射和寺跡(読み)いざわじあと

日本歴史地名大系 「射和寺跡」の解説

射和寺跡
いざわじあと

[現在地名]松阪市射和町

端亀山福眼寺あるいは福龍寺ともいった。創建年代は不明。射和寺文書(竹川欽也氏蔵)の天文二三年(一五五四)九月八日付福眼寺本堂勧進状によれば本尊薬師如来は行基の作とあるが、これは仮託にすぎない。「東西猶村邑人家連軒、依之地下為氏寺之間或号射和寺焉」とあることが注目され、ある時期、射和地下の氏寺となり、射和寺と号された。このことは寛正六年(一四六五)の福龍寺住持阿弥陀仏宛の十七人結衆寄進(射和寺文書。
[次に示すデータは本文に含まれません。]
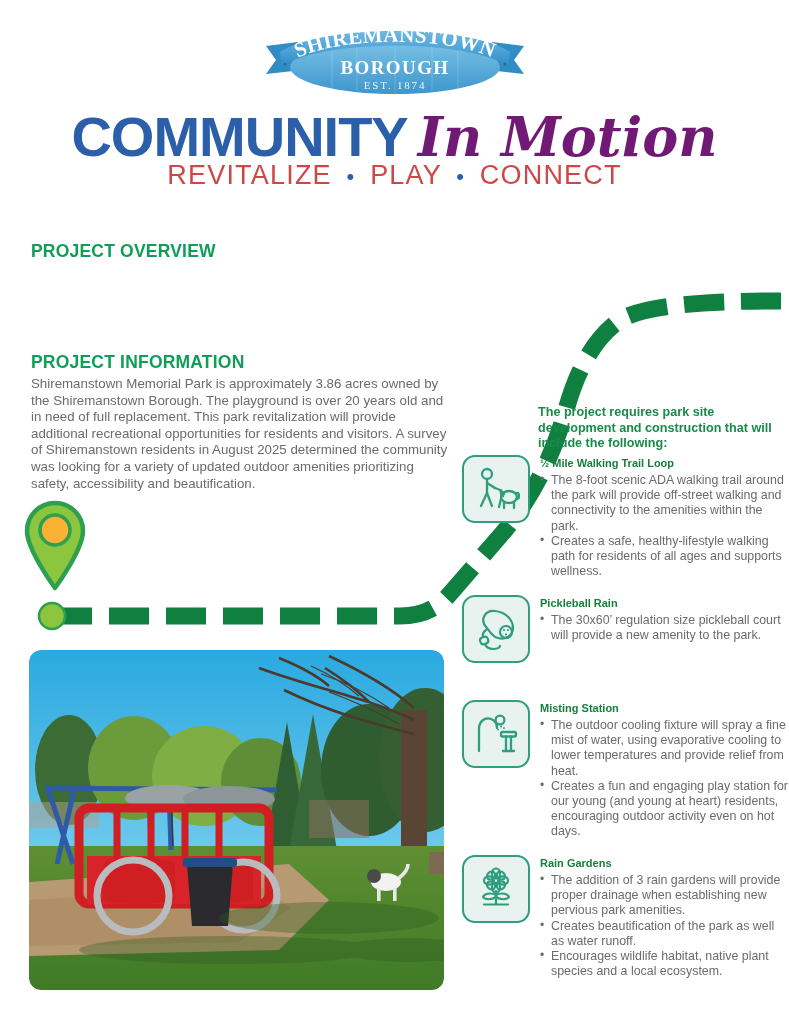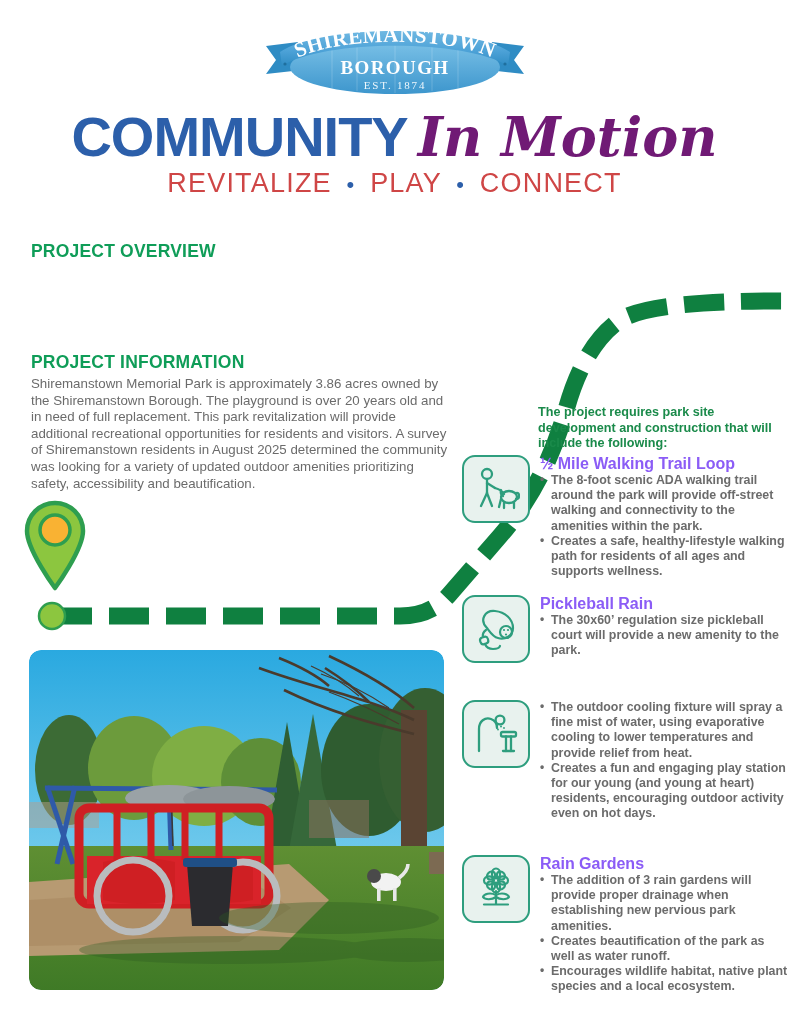--- a/index.html
+++ b/index.html
@@ -27,21 +27,21 @@
     font-family: "Liberation Sans", sans-serif;
     font-weight: bold; font-size: 56px; letter-spacing: -1px;
     color: #2c5faa; vertical-align: baseline;
   }
   .title-script {
     font-family: "DejaVu Serif", serif;
     font-style: italic; font-weight: bold; font-size: 54px;
     color: #701a75; margin-left: 10px; letter-spacing: 0px;
   }
   .subtitle {
-    position: absolute; left:0; top: 168px; width: 789px;
+    position: absolute; left:0; top: 160px; width: 789px;
     text-align: center; white-space: nowrap;
     font-size: 27px; letter-spacing: 1.2px; color: #cf4646;
     font-family: "Liberation Sans", sans-serif;
   }
   .subtitle .sep { color: #2c5faa; font-size: 22px; padding: 0 6px; }
 
   
   .sec-head {
     position: absolute;
     font-weight: bold; font-size: 17.5px; letter-spacing: 0.2px;
@@ -75,27 +75,27 @@
     font-size: 12.6px; line-height: 15.6px; font-weight: bold; color: #1a8a4a;
   }
   .feature { position: absolute; left: 462px; width: 327px; }
   .feat-icon {
     position: absolute; left: 0; top: 0; width: 68px; height: 68px;
     border: 2.2px solid #2e9e7e; border-radius: 13px; background: #e8f2ee;
     display:flex; align-items:center; justify-content:center;
   }
   .feat-body { margin-left: 78px; }
   .feat-title {
-    font-size: 16px; font-weight: bold; color: #8b5cf6;
+    font-size: 11px; font-weight: bold; color: #15803d;
     line-height: 17px; margin-bottom: 1px;
   }
   .feat-list { list-style: none; }
   .feat-list li {
     position: relative; padding-left: 11px;
-    font-size: 12.4px; line-height: 15.2px; color: #6b6b6b; margin-bottom: 0px; font-weight: bold;
+    font-size: 12.4px; line-height: 15.2px; color: #6b6b6b; margin-bottom: 0px;
   }
   .feat-list li::before {
     content: "\2022"; position: absolute; left: 0; top: -1px;
     color: #6b6b6b; font-size: 12px;
   }
 </style>
 </head>
 <body>
 
 <div class="page">
@@ -337,20 +337,21 @@
         <rect x="28" y="21" width="15" height="4.5" rx="1.6"></rect>
         <path d="M33 25.5 L33 40 M38 25.5 L38 40"></path>
         <path d="M30 40 L41 40"></path>
         <circle cx="24" cy="15" r="1.1" fill="#2e9e7e" stroke="none"></circle>
         <circle cx="28" cy="15.5" r="1" fill="#2e9e7e" stroke="none"></circle>
         <circle cx="31" cy="17" r="0.9" fill="#2e9e7e" stroke="none"></circle>
         <circle cx="25" cy="18.5" r="0.9" fill="#2e9e7e" stroke="none"></circle>
       </svg>
     </div>
     <div class="feat-body">
+      <div class="feat-title">Misting Station</div>
       <ul class="feat-list">
         <li>The outdoor cooling fixture will spray a fine mist of water, using evaporative cooling to lower temperatures and provide relief from heat.</li>
         <li>Creates a fun and engaging play station for our young (and young at heart) residents, encouraging outdoor activity even on hot days.</li>
       </ul>
     </div>
   </div>
 
   <div class="feature" id="feature-3" style="top:855px;">
     <div class="feat-icon">
       <svg width="46" height="46" viewBox="0 0 46 46" fill="none" stroke="#2e9e7e" stroke-width="2.2" stroke-linecap="round" stroke-linejoin="round">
以下同じ)によって傍証される。

<資料は省略されています>

結衆は彼らの後生菩提を弔うために、その寄合料田(惣有田)を福龍寺に寄進しており、この頃当寺は「地下氏寺」にふさわしい性格をもった。これより六年前の長禄三年(一四五九)一一月八日には、やはり永阿弥陀仏宛に北畠教具袖判御教書が発給され、「福龍寺領寄進地等事、就新宝塔建立、御領掌不可有相違」と述べて、福龍寺新宝塔建立のため寺領寄進地などを安堵している。永阿弥陀仏の代に北畠氏と密接なつながりが生じ、先述の一七人結衆もこれと連動して地下寄合田を当寺に寄進したものであろう。北畠氏と結衆との間に被官関係を想定することも可能だろう。